Work item >>
From the records below, set down exactly the lines starting with the line that contains "tax: 21% = 577.41 -> 21% = 505.21" and going on through the line that contains "Brightwell Brightwell DPH". Nothing else is wanted.

Collection entries >>
========

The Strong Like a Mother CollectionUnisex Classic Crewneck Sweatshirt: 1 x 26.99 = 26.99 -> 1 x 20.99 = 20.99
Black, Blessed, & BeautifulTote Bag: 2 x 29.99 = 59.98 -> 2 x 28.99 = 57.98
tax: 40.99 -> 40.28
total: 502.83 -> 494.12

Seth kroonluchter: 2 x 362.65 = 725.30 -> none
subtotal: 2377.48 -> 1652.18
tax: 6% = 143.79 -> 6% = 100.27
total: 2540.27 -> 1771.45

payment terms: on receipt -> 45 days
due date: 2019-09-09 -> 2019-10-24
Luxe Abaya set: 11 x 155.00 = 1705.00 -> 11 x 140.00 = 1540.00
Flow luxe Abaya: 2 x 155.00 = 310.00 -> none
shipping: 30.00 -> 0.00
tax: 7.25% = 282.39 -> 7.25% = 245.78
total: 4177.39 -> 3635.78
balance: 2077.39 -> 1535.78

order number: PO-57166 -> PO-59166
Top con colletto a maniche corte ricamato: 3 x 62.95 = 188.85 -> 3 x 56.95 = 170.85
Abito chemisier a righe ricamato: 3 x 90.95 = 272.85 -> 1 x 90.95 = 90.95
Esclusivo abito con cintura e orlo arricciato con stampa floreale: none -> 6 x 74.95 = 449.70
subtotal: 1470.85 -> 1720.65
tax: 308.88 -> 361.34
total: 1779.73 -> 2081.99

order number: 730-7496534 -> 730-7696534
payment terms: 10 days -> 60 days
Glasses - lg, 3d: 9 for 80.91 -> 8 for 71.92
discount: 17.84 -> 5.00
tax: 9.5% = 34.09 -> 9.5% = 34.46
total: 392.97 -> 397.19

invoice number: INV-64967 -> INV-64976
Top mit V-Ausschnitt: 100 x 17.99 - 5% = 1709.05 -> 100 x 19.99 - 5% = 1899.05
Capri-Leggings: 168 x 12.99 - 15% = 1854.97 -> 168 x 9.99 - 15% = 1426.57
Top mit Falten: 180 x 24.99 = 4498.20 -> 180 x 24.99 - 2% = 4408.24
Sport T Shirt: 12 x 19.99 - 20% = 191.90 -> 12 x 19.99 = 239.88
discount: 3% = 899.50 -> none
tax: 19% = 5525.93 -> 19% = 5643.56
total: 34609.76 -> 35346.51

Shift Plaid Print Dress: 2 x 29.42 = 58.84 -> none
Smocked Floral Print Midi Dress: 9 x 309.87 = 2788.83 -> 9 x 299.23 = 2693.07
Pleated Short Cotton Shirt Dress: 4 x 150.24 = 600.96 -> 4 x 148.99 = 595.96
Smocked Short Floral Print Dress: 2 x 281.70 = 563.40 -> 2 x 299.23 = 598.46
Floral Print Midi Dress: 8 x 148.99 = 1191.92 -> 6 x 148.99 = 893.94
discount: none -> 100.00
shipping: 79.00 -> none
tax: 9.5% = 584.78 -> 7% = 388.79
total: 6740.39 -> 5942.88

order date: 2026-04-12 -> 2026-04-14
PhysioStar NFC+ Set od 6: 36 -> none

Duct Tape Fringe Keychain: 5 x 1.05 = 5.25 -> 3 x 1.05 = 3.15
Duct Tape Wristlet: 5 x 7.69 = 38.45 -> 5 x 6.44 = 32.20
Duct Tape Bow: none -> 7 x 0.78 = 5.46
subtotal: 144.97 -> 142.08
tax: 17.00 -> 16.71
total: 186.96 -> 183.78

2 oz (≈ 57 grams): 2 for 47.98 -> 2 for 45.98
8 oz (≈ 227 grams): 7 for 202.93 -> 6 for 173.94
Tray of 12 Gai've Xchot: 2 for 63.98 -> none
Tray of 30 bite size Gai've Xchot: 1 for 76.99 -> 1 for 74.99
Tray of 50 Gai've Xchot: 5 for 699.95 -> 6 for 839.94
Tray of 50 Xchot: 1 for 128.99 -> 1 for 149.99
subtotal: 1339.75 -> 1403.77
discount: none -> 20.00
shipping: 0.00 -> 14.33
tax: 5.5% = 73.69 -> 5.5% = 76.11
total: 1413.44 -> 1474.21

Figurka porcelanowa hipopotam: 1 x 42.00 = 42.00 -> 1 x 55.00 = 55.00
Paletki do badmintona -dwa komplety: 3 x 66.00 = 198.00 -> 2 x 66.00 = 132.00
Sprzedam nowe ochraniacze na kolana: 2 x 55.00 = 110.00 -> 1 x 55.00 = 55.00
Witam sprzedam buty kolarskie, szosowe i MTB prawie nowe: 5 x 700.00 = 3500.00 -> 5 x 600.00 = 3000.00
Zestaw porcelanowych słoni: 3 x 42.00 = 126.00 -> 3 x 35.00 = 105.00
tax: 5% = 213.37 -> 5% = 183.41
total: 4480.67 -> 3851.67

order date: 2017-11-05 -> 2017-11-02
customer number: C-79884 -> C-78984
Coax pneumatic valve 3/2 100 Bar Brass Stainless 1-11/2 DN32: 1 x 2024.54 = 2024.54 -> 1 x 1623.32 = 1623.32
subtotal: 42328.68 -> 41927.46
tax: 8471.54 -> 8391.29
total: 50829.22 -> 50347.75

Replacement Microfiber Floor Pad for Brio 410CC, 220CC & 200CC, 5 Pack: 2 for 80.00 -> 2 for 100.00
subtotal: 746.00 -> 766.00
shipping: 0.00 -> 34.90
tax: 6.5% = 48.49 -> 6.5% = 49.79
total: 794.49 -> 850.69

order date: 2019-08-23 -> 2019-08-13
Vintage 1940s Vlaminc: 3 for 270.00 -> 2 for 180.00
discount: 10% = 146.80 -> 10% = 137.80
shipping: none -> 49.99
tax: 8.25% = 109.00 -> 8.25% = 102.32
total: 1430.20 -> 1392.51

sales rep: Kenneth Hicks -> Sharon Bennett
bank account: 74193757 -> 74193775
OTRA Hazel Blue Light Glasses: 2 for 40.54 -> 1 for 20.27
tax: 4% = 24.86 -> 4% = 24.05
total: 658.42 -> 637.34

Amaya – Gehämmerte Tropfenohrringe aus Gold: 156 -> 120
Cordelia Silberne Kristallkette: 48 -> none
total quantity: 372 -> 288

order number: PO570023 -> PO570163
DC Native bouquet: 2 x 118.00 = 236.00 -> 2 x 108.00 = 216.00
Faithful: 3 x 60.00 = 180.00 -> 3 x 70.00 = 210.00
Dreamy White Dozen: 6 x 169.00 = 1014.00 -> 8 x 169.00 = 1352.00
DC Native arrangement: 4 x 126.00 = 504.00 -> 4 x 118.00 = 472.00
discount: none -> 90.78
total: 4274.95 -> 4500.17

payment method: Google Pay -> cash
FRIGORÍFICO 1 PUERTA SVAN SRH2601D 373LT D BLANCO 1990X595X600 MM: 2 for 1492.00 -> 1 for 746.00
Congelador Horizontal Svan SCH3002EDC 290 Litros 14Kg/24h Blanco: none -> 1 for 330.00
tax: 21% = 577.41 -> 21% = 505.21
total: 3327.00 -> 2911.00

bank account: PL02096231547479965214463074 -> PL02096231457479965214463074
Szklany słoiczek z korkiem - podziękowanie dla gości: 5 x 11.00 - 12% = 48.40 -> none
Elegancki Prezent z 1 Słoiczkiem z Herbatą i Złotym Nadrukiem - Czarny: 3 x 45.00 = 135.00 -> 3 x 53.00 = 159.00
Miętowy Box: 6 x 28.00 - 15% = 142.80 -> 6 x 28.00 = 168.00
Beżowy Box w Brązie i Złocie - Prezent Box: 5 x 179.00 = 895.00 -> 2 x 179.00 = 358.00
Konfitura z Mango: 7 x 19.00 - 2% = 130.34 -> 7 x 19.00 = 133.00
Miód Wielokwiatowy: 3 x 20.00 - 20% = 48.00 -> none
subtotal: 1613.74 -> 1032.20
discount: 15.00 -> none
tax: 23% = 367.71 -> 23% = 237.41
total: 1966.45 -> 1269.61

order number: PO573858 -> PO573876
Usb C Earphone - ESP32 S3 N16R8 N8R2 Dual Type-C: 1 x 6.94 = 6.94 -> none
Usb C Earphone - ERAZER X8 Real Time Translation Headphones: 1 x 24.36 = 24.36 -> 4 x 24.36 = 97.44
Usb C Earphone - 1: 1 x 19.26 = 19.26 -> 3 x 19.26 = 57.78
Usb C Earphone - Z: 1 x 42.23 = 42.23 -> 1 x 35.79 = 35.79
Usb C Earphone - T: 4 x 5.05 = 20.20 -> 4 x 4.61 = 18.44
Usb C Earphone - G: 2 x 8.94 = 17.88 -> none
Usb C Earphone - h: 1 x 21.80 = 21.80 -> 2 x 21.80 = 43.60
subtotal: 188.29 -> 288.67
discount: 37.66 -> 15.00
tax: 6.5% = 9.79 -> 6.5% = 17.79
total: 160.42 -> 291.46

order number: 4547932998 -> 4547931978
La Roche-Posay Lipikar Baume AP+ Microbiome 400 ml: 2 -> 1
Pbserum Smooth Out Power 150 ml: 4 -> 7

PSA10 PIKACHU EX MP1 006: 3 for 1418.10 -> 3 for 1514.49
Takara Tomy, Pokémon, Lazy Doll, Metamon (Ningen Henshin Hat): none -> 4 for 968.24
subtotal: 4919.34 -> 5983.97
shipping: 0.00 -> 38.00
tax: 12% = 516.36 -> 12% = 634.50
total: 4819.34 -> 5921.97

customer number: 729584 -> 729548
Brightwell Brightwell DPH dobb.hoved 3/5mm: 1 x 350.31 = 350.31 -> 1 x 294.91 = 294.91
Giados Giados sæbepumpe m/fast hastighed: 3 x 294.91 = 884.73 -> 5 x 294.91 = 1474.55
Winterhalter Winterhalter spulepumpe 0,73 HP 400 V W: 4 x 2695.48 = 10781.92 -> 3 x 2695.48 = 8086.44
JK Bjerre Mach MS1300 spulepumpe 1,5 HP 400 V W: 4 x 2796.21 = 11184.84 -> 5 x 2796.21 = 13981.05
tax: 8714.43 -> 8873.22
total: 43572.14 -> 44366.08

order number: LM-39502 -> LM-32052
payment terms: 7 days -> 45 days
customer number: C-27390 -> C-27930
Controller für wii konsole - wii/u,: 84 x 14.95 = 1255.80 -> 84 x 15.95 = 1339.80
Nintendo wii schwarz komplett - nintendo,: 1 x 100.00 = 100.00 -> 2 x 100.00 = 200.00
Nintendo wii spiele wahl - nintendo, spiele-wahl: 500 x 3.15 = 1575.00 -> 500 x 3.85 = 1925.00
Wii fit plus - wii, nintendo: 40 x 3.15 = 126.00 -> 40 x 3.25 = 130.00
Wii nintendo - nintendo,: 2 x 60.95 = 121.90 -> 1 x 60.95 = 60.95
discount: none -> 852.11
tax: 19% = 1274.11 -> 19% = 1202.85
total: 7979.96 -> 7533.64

========

Answer to this task >>
tax: 21% = 577.41 -> 21% = 505.21
total: 3327.00 -> 2911.00

bank account: PL02096231547479965214463074 -> PL02096231457479965214463074
Szklany słoiczek z korkiem - podziękowanie dla gości: 5 x 11.00 - 12% = 48.40 -> none
Elegancki Prezent z 1 Słoiczkiem z Herbatą i Złotym Nadrukiem - Czarny: 3 x 45.00 = 135.00 -> 3 x 53.00 = 159.00
Miętowy Box: 6 x 28.00 - 15% = 142.80 -> 6 x 28.00 = 168.00
Beżowy Box w Brązie i Złocie - Prezent Box: 5 x 179.00 = 895.00 -> 2 x 179.00 = 358.00
Konfitura z Mango: 7 x 19.00 - 2% = 130.34 -> 7 x 19.00 = 133.00
Miód Wielokwiatowy: 3 x 20.00 - 20% = 48.00 -> none
subtotal: 1613.74 -> 1032.20
discount: 15.00 -> none
tax: 23% = 367.71 -> 23% = 237.41
total: 1966.45 -> 1269.61

order number: PO573858 -> PO573876
Usb C Earphone - ESP32 S3 N16R8 N8R2 Dual Type-C: 1 x 6.94 = 6.94 -> none
Usb C Earphone - ERAZER X8 Real Time Translation Headphones: 1 x 24.36 = 24.36 -> 4 x 24.36 = 97.44
Usb C Earphone - 1: 1 x 19.26 = 19.26 -> 3 x 19.26 = 57.78
Usb C Earphone - Z: 1 x 42.23 = 42.23 -> 1 x 35.79 = 35.79
Usb C Earphone - T: 4 x 5.05 = 20.20 -> 4 x 4.61 = 18.44
Usb C Earphone - G: 2 x 8.94 = 17.88 -> none
Usb C Earphone - h: 1 x 21.80 = 21.80 -> 2 x 21.80 = 43.60
subtotal: 188.29 -> 288.67
discount: 37.66 -> 15.00
tax: 6.5% = 9.79 -> 6.5% = 17.79
total: 160.42 -> 291.46

order number: 4547932998 -> 4547931978
La Roche-Posay Lipikar Baume AP+ Microbiome 400 ml: 2 -> 1
Pbserum Smooth Out Power 150 ml: 4 -> 7

PSA10 PIKACHU EX MP1 006: 3 for 1418.10 -> 3 for 1514.49
Takara Tomy, Pokémon, Lazy Doll, Metamon (Ningen Henshin Hat): none -> 4 for 968.24
subtotal: 4919.34 -> 5983.97
shipping: 0.00 -> 38.00
tax: 12% = 516.36 -> 12% = 634.50
total: 4819.34 -> 5921.97

customer number: 729584 -> 729548
Brightwell Brightwell DPH dobb.hoved 3/5mm: 1 x 350.31 = 350.31 -> 1 x 294.91 = 294.91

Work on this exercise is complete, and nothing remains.